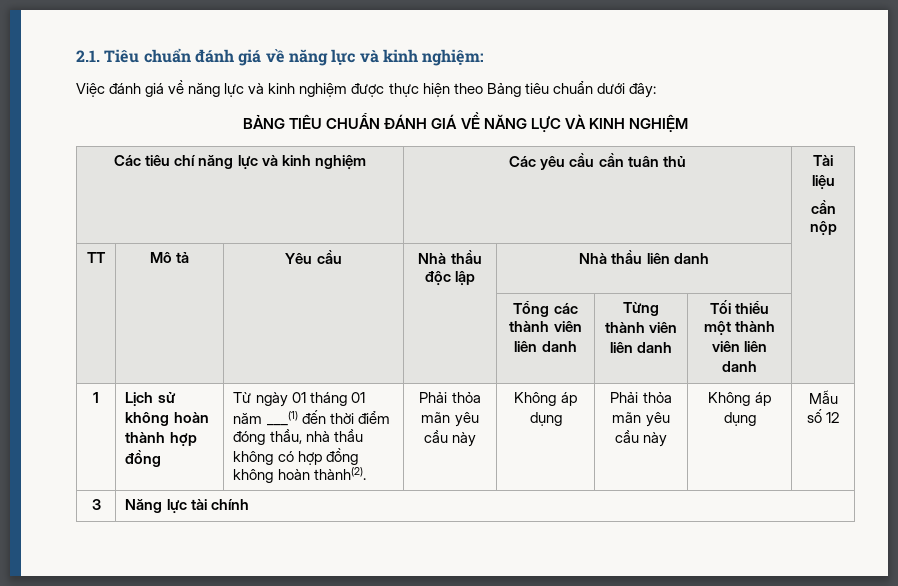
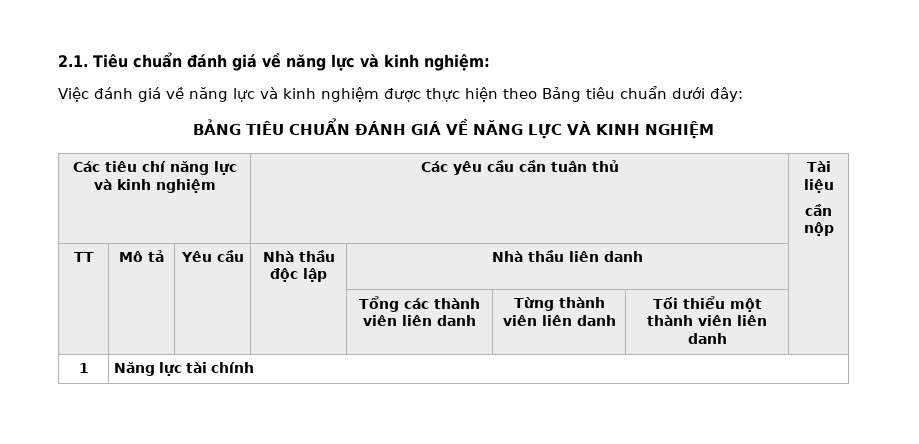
- Lịch sử không hoàn thành hợp đồng | Từ ngày 01 tháng 01 năm ___(1) đến thời điểm đóng thầu, nhà thầu không có hợp đồng không hoàn thành(2). | Phải thỏa mãn yêu cầu này | Không áp dụng | Phải thỏa mãn yêu cầu này | Không áp dụng | Mẫu số 12
- 3 | Năng lực tài chính
+ Năng lực tài chính

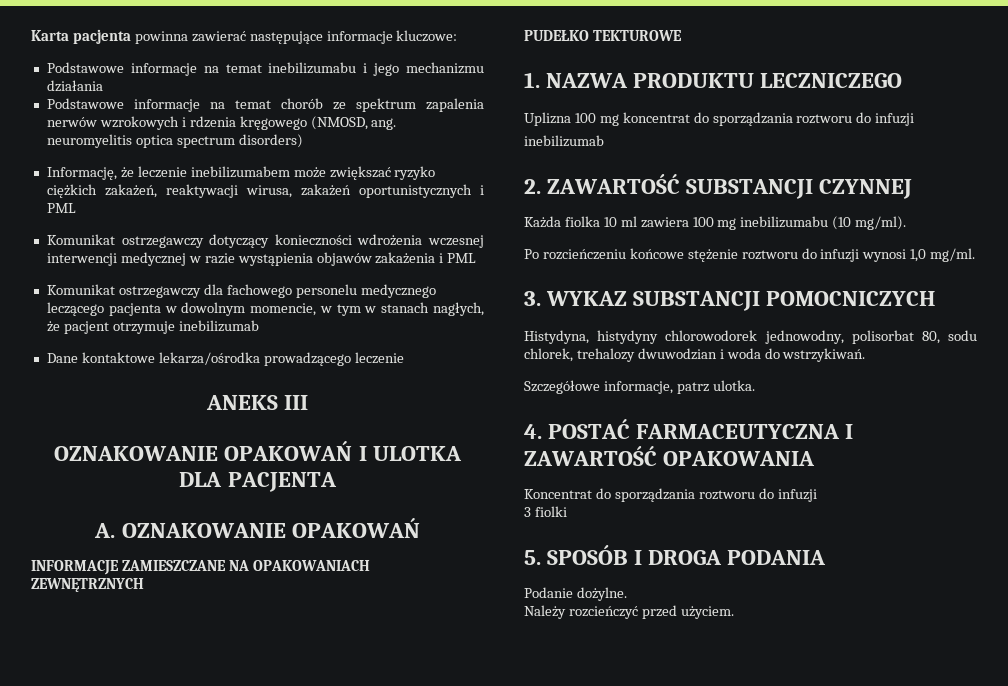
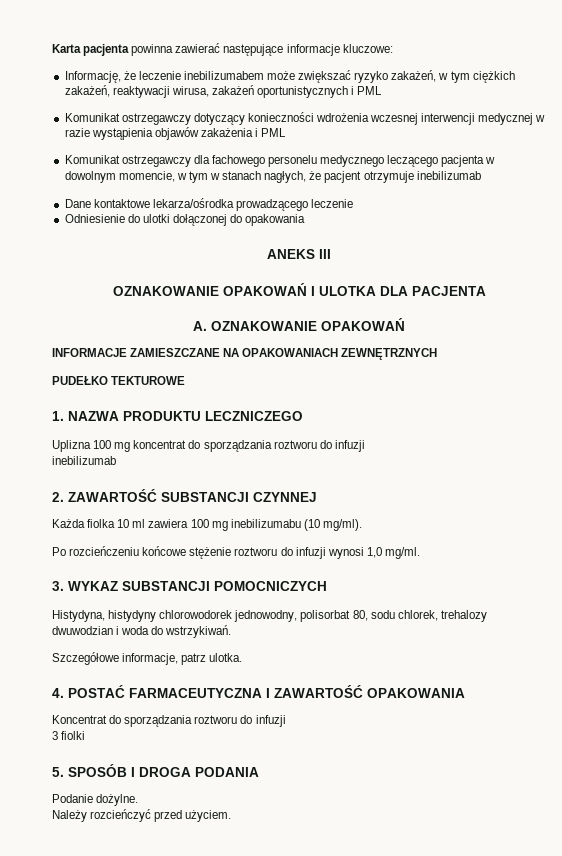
- Podstawowe informacje na temat inebilizumabu i jego mechanizmu działania
- Podstawowe informacje na temat chorób ze spektrum zapalenia nerwów wzrokowych i rdzenia kręgowego (NMOSD, ang. neuromyelitis optica spectrum disorders)
- Informację, że leczenie inebilizumabem może zwiększać ryzyko ciężkich zakażeń, reaktywacji wirusa, zakażeń oportunistycznych i PML
+ Informację, że leczenie inebilizumabem może zwiększać ryzyko zakażeń, w tym ciężkich zakażeń, reaktywacji wirusa, zakażeń oportunistycznych i PML
+ Odniesienie do ulotki dołączonej do opakowania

Exercise aim
Once the lines of the entries containing the word "Năng" have been counted, report the number alone.

Written solution
2